La loi n° 1982/38 du 21 décembre 1982 autorise le Président de la République du Sénégal à ratifier deux protocoles relatifs à l'Accord de Non-agression et d'Assistance en matière de Défense (ANAD) entre les États-membres de la Communauté économique de l'Afrique de l'Ouest (CEAO) et le Togo. Ces protocoles, signés à Dakar le 14 décembre 1981, visent à renforcer la sécurité et la stabilité des États-membres par des engagements de non-agression et d'assistance mutuelle en cas d'agression.

Points clés

  • Autorisation de ratifier le Protocole d'Application de l'Accord de Non-agression et d'Assistance en matière de Défense (ANAD), signé le 14 décembre 1981.
  • Autorisation de ratifier le Protocole III relatif aux immunités et privilèges de l'Accord ANAD, signé le même jour.
  • L'Accord-cadre initial a été signé le 9 juin 1977 et ratifié par le Sénégal le 19 mai 1979.
  • Les protocoles s'appuient sur le droit de légitime défense consacré par la Charte des Nations Unies.
  • Les États-membres s'engagent à résoudre leurs différends pacifiquement et à s'assister mutuellement en cas d'agression.
  • Les organes de l'ANAD incluent la Conférence des Chefs d'État et de Gouvernement, le Conseil des Ministres et le Secrétariat général.
  • La loi a été adoptée par l'Assemblée nationale le 9 décembre 1982.

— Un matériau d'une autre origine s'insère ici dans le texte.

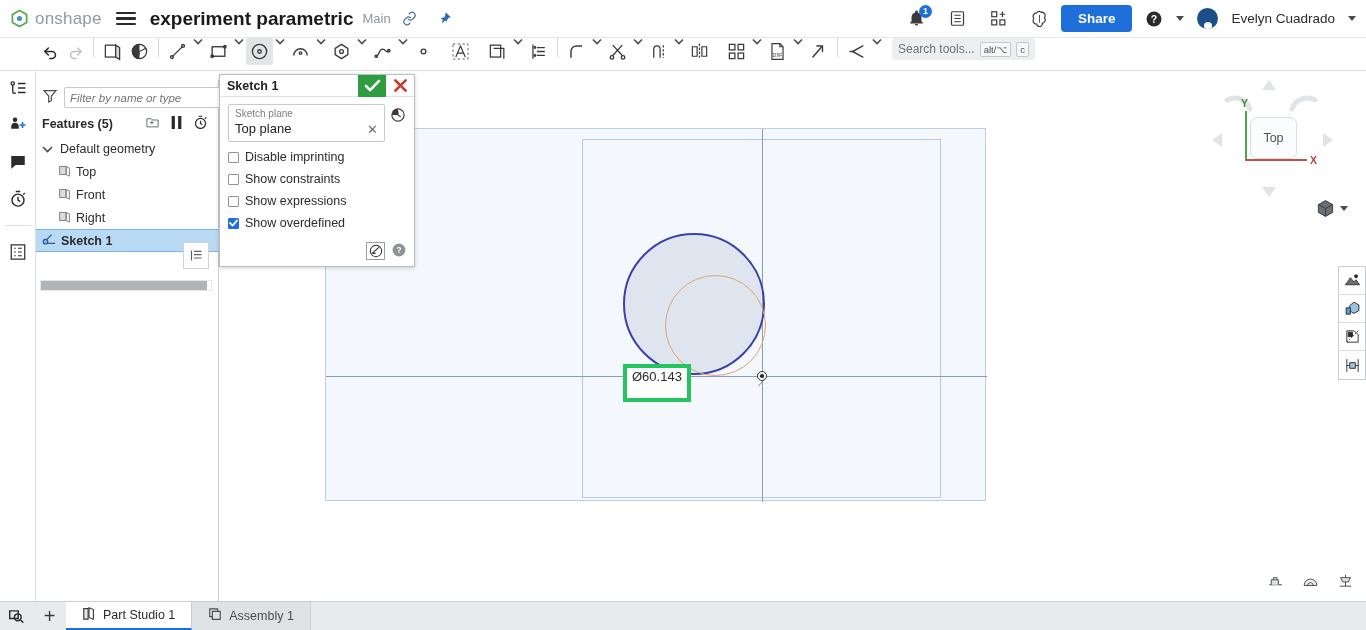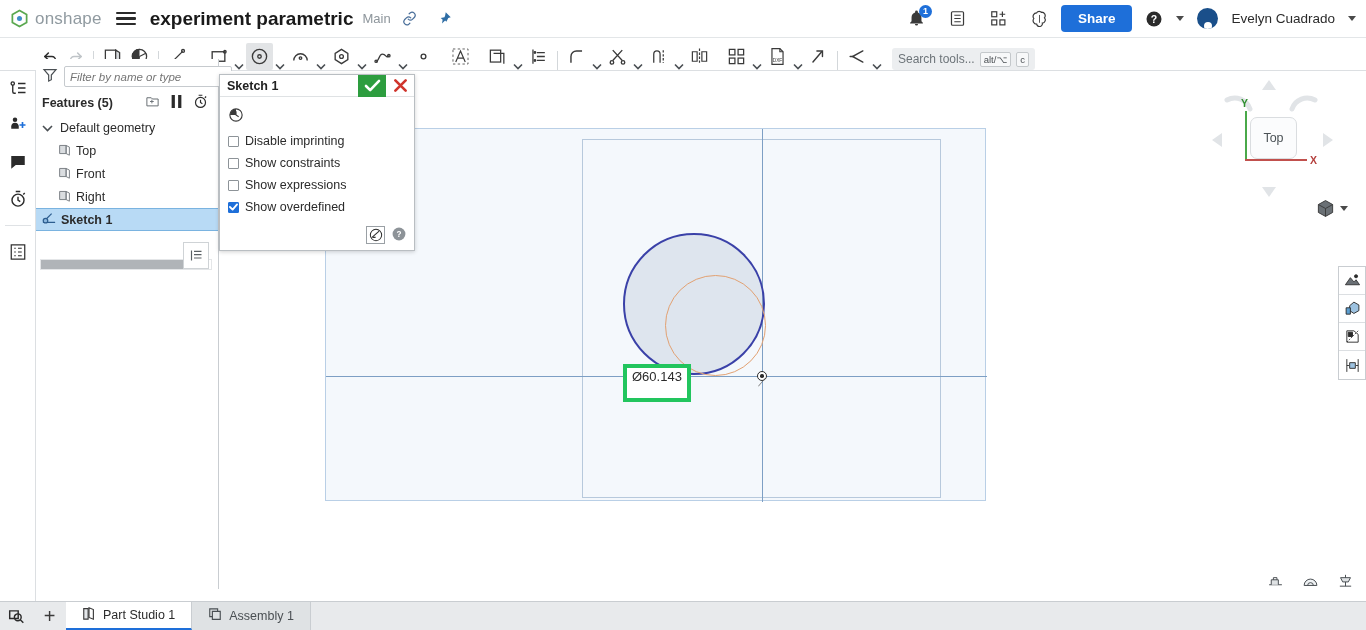--- a/index.html
+++ b/index.html
@@ -40,21 +40,21 @@
   .avatar {
     width: 21px; height: 21px; border-radius: 50%; background: #1a4f8a;
     display: flex; align-items: end; justify-content: center; overflow: hidden;
   }
   .avatar .head { width: 8px; height: 8px; border-radius: 50%; background: #fff; margin-bottom: -1px; position: relative; }
   .user-name { font-size: 13.5px; color: #2b2b2b; }
 
   
   .toolbar {
     position: absolute; top: 38px; left: 0; width: 1366px; height: 33px;
-    background: #fff; display: flex; align-items: flex-end;
+    background: #fff; display: flex; align-items: flex-start;
     border-bottom: 1px solid #dcdfe2; padding-left: 38px;
   }
   .tb-item { display: flex; align-items: center; height: 27px; padding: 0 4px; cursor: pointer; border-radius: 2px; }
   .tb-item.active { background: #e2e4e6; }
   .tb-chev { width: 14px; display: flex; align-items: center; justify-content: center; cursor: pointer; }
   .tb-chev svg { display: block; }
   .tb-sep { width: 1px; height: 19px; background: #d3d7da; margin: 0 5px; }
   .search-box {
     margin-left: 8px; height: 22px; background: #eceef0; border-radius: 3px;
     display: flex; align-items: center; padding: 0 6px; gap: 5px; cursor: text; min-width: 138px;
@@ -69,21 +69,21 @@
   .rail {
     position: absolute; top: 71px; left: 0; width: 36px; height: 530px;
     background: #fff; border-right: 1px solid #dcdfe2;
     display: flex; flex-direction: column; align-items: center; padding-top: 6px; gap: 15px;
   }
   .rail-icon { width: 24px; height: 22px; display: flex; align-items: center; justify-content: center; cursor: pointer; }
   .rail-div { width: 26px; height: 1px; background: #dfe2e5; }
 
   
   .fpanel {
-    position: absolute; top: 59px; left: 36px; width: 183px; height: 530px;
+    position: absolute; top: 80px; left: 36px; width: 183px; height: 530px;
     background: #fff; border-right: 1px solid #c9cdd1;
   }
   .filter-row { display: flex; align-items: center; gap: 6px; padding: 7px 6px 4px 6px; }
   .filter-input {
     flex: 1; height: 21px; border: 1px solid #c6cace; border-radius: 2px;
     font-size: 11.5px; color: #9aa0a5; font-style: italic; padding: 0 5px;
     font-family: "Liberation Sans", sans-serif; background: #fff;
   }
   .feat-head { display: flex; align-items: center; padding: 3px 6px 4px 6px; gap: 25px; }
   .feat-title { font-size: 12.5px; font-weight: bold; color: #2b2b2b; }
@@ -741,20 +741,25 @@
           </svg>
       </span>
       <span class="dlg-cancel">
         <svg width="15" height="15" viewBox="0 0 16 16">
             <path d="M2.5 2.5l11 11M13.5 2.5l-11 11" stroke="#d0342c" stroke-width="2.8" stroke-linecap="round"></path>
           </svg>
       </span>
     </div>
     <div class="dlg-body">
       <div class="field-row">
+        <div class="field">
+          <div class="field-lbl">Sketch plane</div>
+          <div class="field-val">Top plane</div>
+          <span class="field-x">✕</span>
+        </div>
         <span class="hist-icon">
           <svg width="16" height="16" viewBox="0 0 24 24" fill="none" stroke="#3a3a3a" stroke-width="1.7">
               <circle cx="12" cy="12" r="9.2"></circle>
               <path d="M12 6.5V12l4 2.5"></path>
               <path d="M3 12a9 9 0 0 1 9-9v9z" fill="#3a3a3a" stroke="none"></path>
             </svg>
         </span>
       </div>
 
       <label class="cb-row">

Détails et éléments notables

  • Références juridiques :
    • Loi n° 1982/38 du 21 décembre 1982.
    • Protocole d'Application de l'Accord ANAD, signé le 14 décembre 1981.
    • Protocole III relatif aux immunités et privilèges de l'Accord ANAD, signé le 14 décembre 1981.
    • Accord-cadre de l'ANAD, signé le 9 juin 1977 et ratifié par le Sénégal le 19 mai 1979.
    • Résolution 3314 (XXIX) de l'Assemblée générale des Nations Unies sur la définition de l'agression.
  • Engagements des États-membres :
    • Non-agression entre les États-membres.
    • Assistance mutuelle en matière de défense contre toute agression.
    • Respect des frontières héritées de la colonisation et libre circulation des personnes.
    • Interdiction d'abriter des opposants actifs contre un État-membre.
  • Organes de l'ANAD :
    • Conférence des Chefs d'État et de Gouvernement (organe suprême).
    • Conseil des Ministres (composé de ministres et chefs d'état-major).
    • Secrétariat général (administration et suivi des décisions).
  • Dispositions générales :
    • Possibilité de dénonciation du protocole avec un préavis d'un an.
    • Adhésion ouverte aux autres États de l'Afrique de l'Ouest.
    • Les engagements ne portent pas atteinte aux conventions de défense avec des États tiers, sauf en cas d'agression reconnue.
  • Acteurs et institutions :
    • Président de la République du Sénégal.
    • Assemblée nationale du Sénégal (adoption de la loi le 9 décembre 1982).
    • Ministre d'État chargé des Affaires étrangères.
    • Intercommission composée des Commissions des Affaires étrangères, de la Défense et de la Législation (rapport de Lamine BA).
    • États signataires : Côte d'Ivoire, Haute-Volta (actuel Burkina Faso), Mali, Mauritanie, Niger, Sénégal, Togo.